Der Autozulieferer und Reifenhersteller Continental hat vom US-Autobauer Ford einen Großauftrag über die Lieferung von elektronischen Stabilitätsprogrammen (ESP) erhalten. Conti setzt große Hoffnungen in den US-Markt.

HB HANNOVER. Ford werde das in den USA bislang lediglich als Zusatzausstattung für Autos angebotene ESP in vier seiner sportlichen Geländewagen des Modelljahres 2005 serienmäßig einbauen, teilte Continental am Donnerstag in Hannover mit. Das Unternehmen bestätigte damit Informationen aus Branchenkreisen. Bei den vier Baureihen handelt es sich um den Ford Explorer, den Mercury Mountaineer, den Lincoln Navigator und den Lincoln Aviator. Ein Konzernsprecher machte keine Angaben zum Auftragsvolumen

.

2003 verkaufte Ford rund 480 000 Stück der in Frage kommenden Sport Utility Vehicles (SUV).

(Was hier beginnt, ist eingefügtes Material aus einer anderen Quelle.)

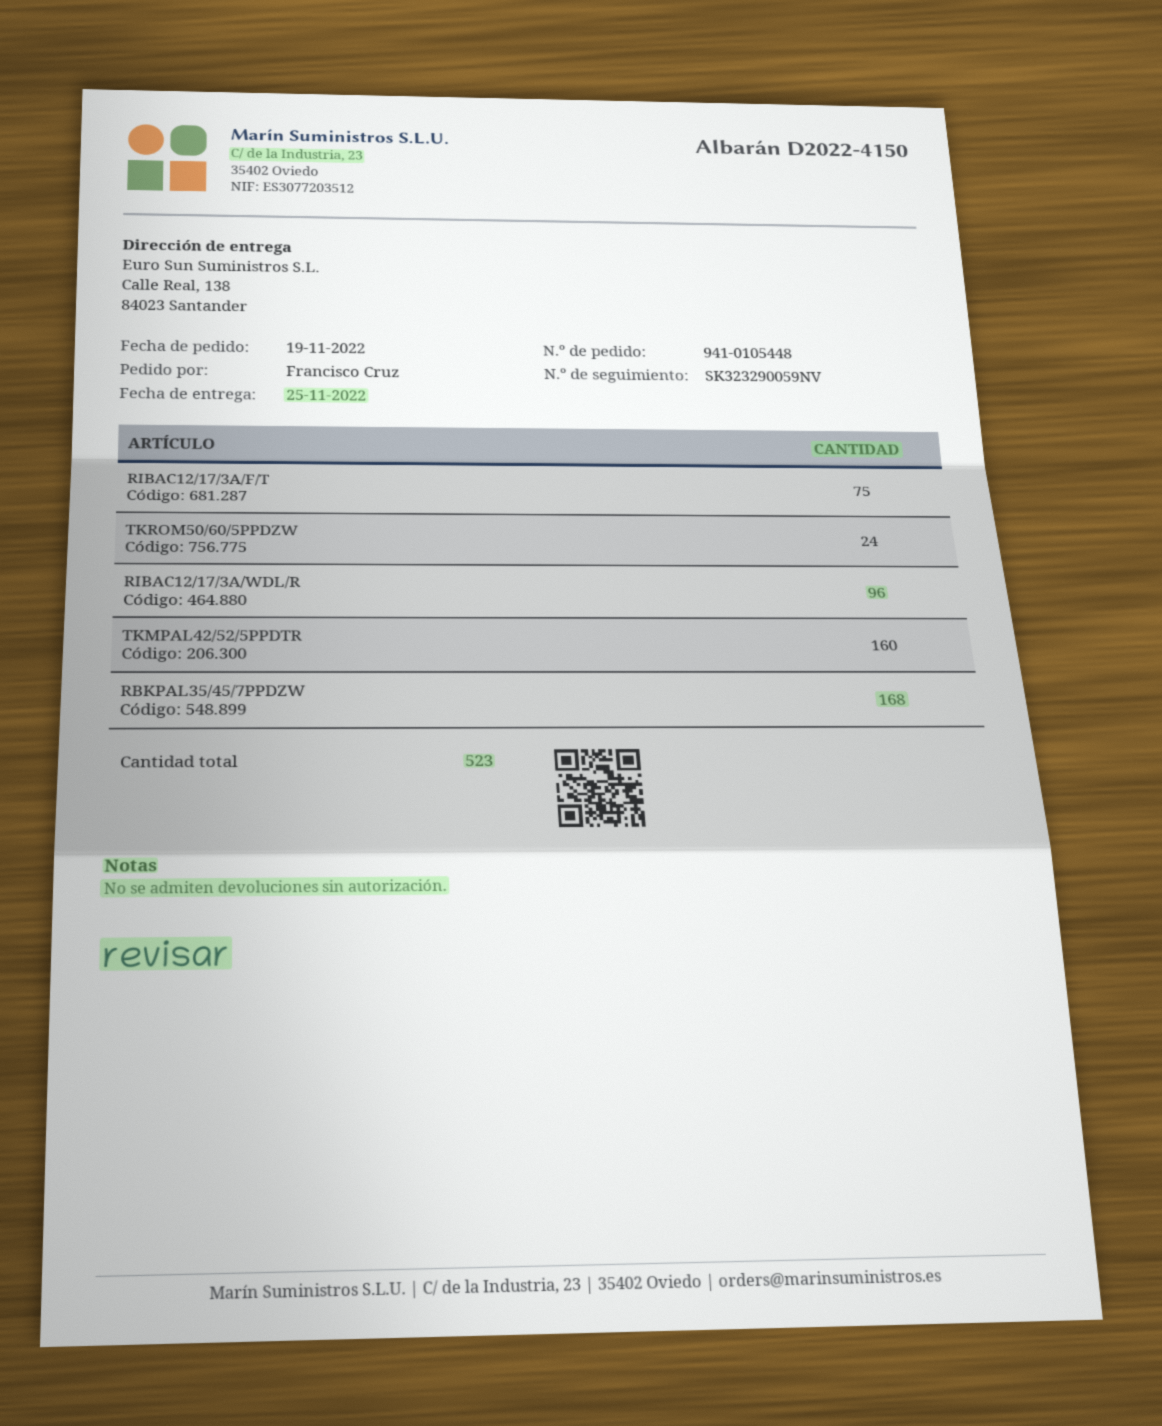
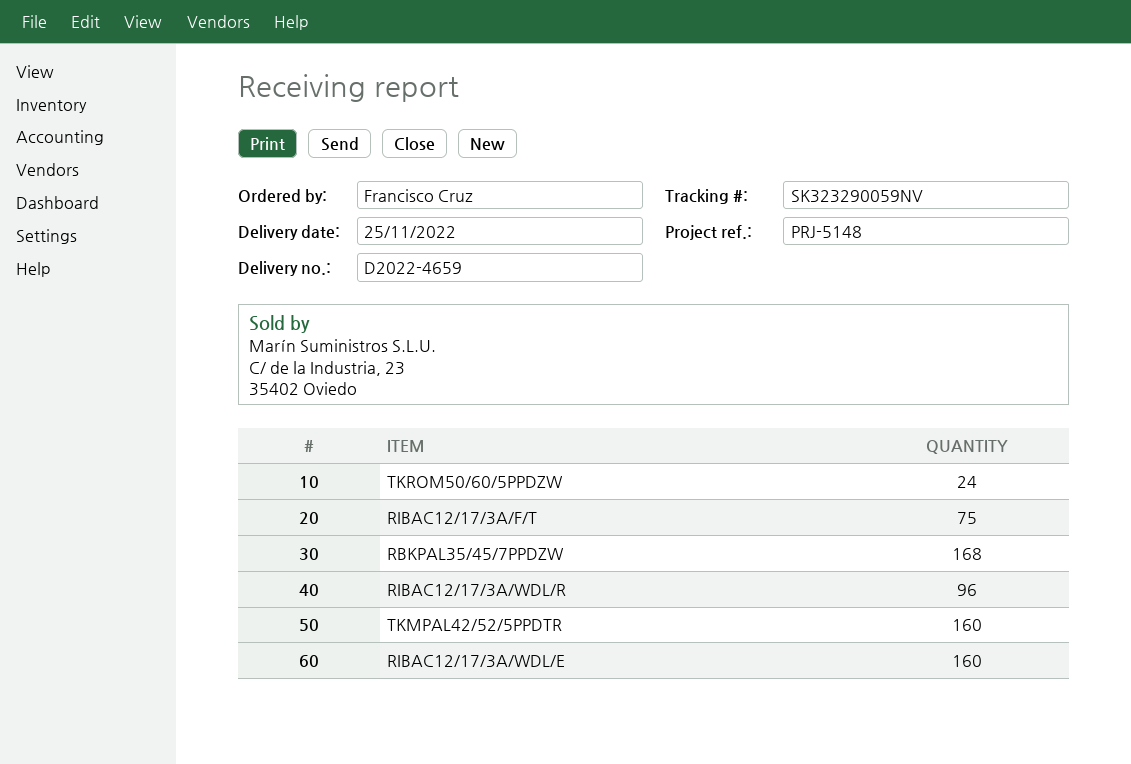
delivery note number: D2022-4150 -> D2022-4659
RIBAC12/17/3A/WDL/E: none -> 160

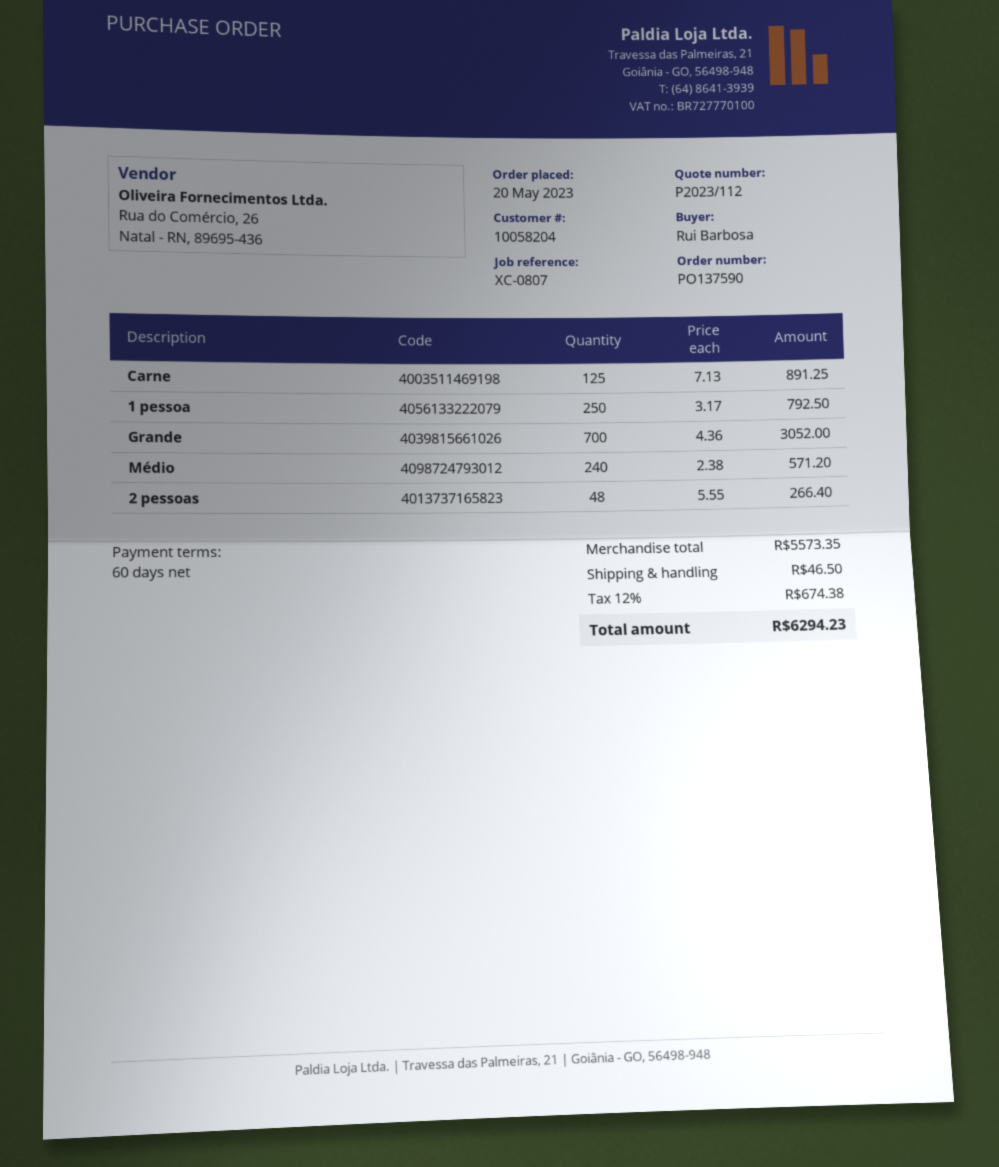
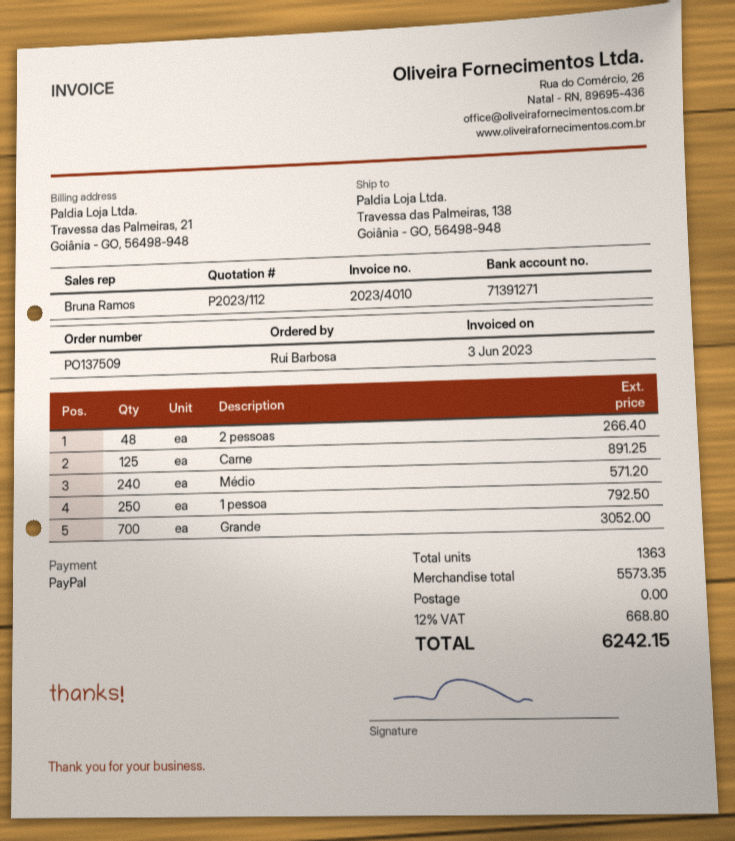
order number: PO137590 -> PO137509
shipping: 46.50 -> 0.00
tax: 12% = 674.38 -> 12% = 668.80
total: 6294.23 -> 6242.15

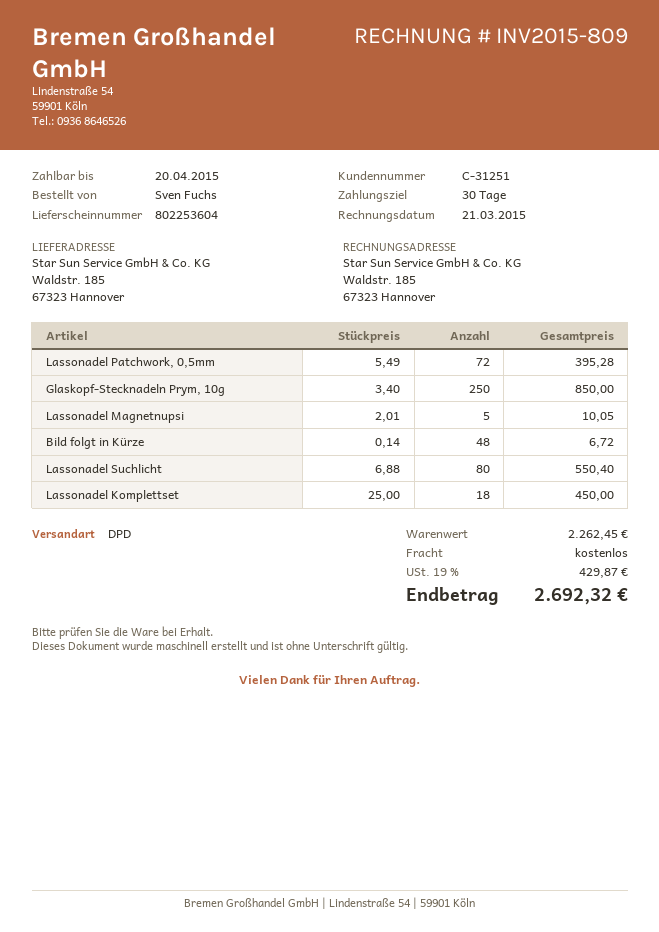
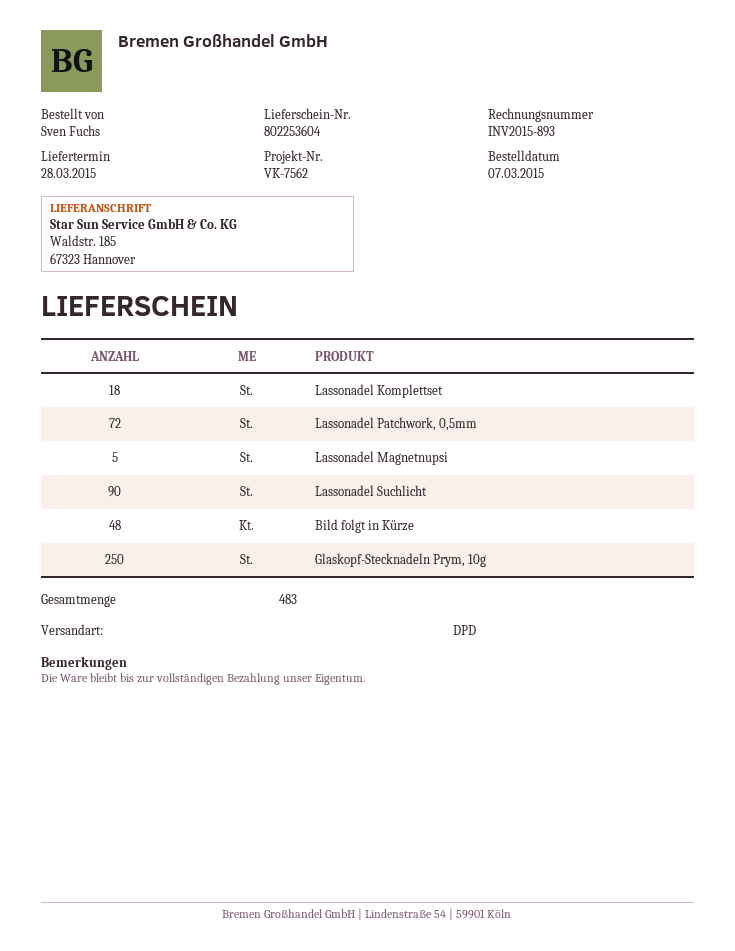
invoice number: INV2015-809 -> INV2015-893
Lassonadel Suchlicht: 80 -> 90

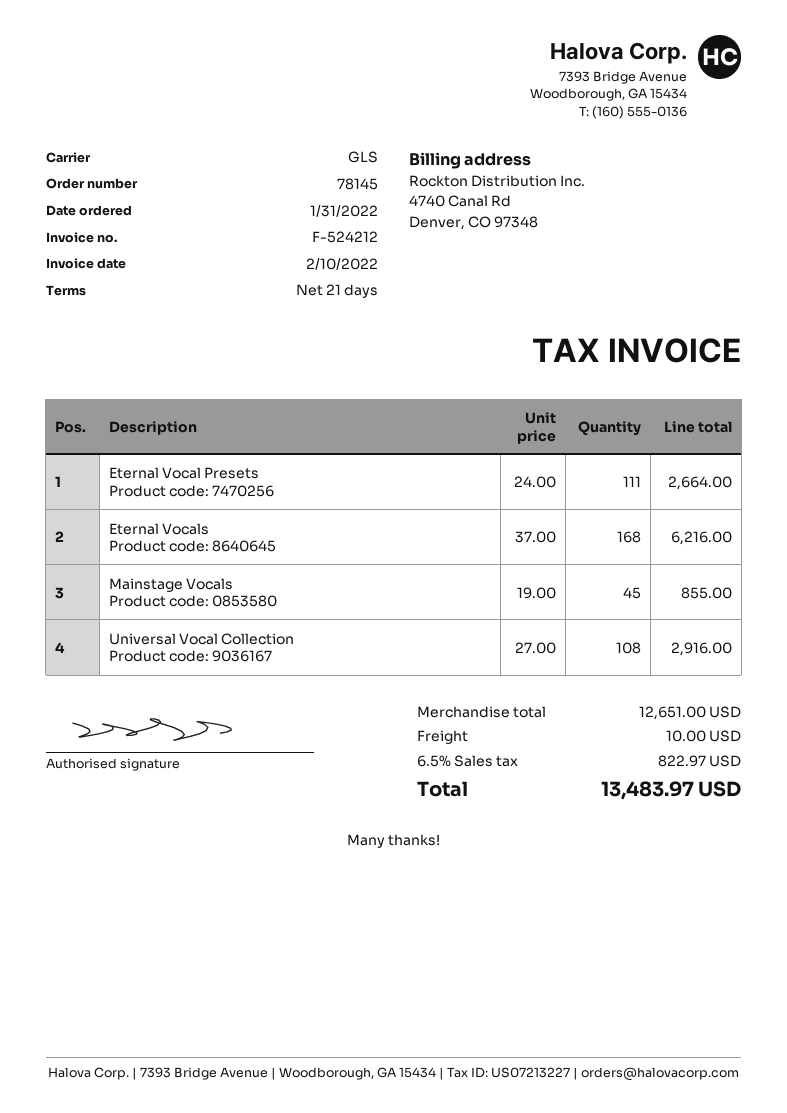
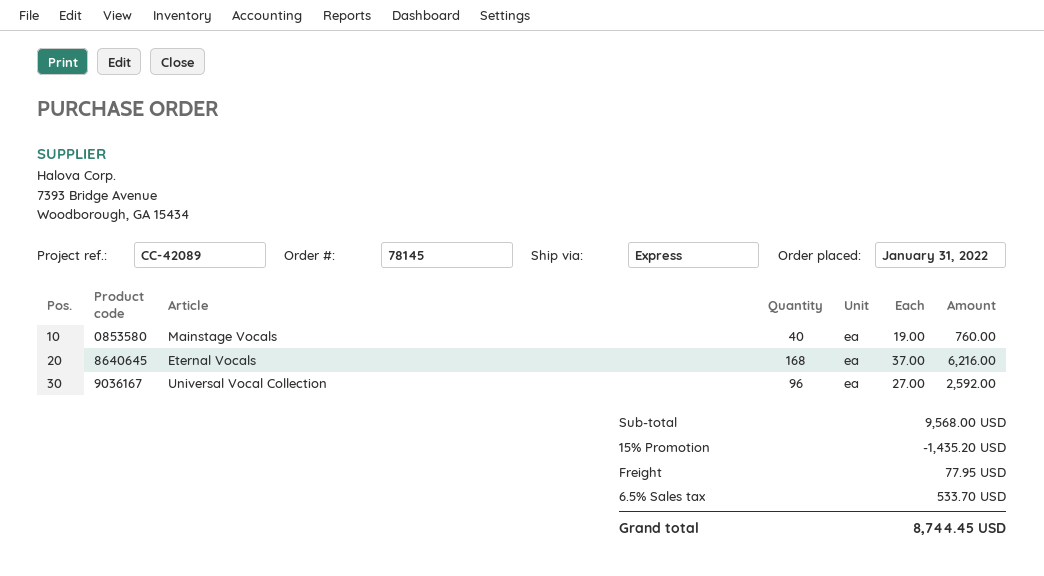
shipping method: GLS -> express
Eternal Vocal Presets: 111 x 24.00 = 2664.00 -> none
Mainstage Vocals: 45 x 19.00 = 855.00 -> 40 x 19.00 = 760.00
Universal Vocal Collection: 108 x 27.00 = 2916.00 -> 96 x 27.00 = 2592.00
subtotal: 12651.00 -> 9568.00
discount: none -> 15% = 1435.20
shipping: 10.00 -> 77.95
tax: 6.5% = 822.97 -> 6.5% = 533.70
total: 13483.97 -> 8744.45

Unter den drei großen US-Herstellern wäre Ford der erste, der auf seinem Heimatmarkt ESP als Serienausstattung anbietet. Nach Einschätzung von Branchenbeobachtern ist es aber nur eine Frage der Zeit, bis die Konkurrenz nachziehen dürfte. Für Continental könnte dies somit weitere Aufträge nach sich ziehen. Der weltweit viertgrößte Reifenhersteller setzt große Erwartungen in den US-Markt, da ESP dort im Gegensatz zu Europa bisher kaum eine Rolle spielt.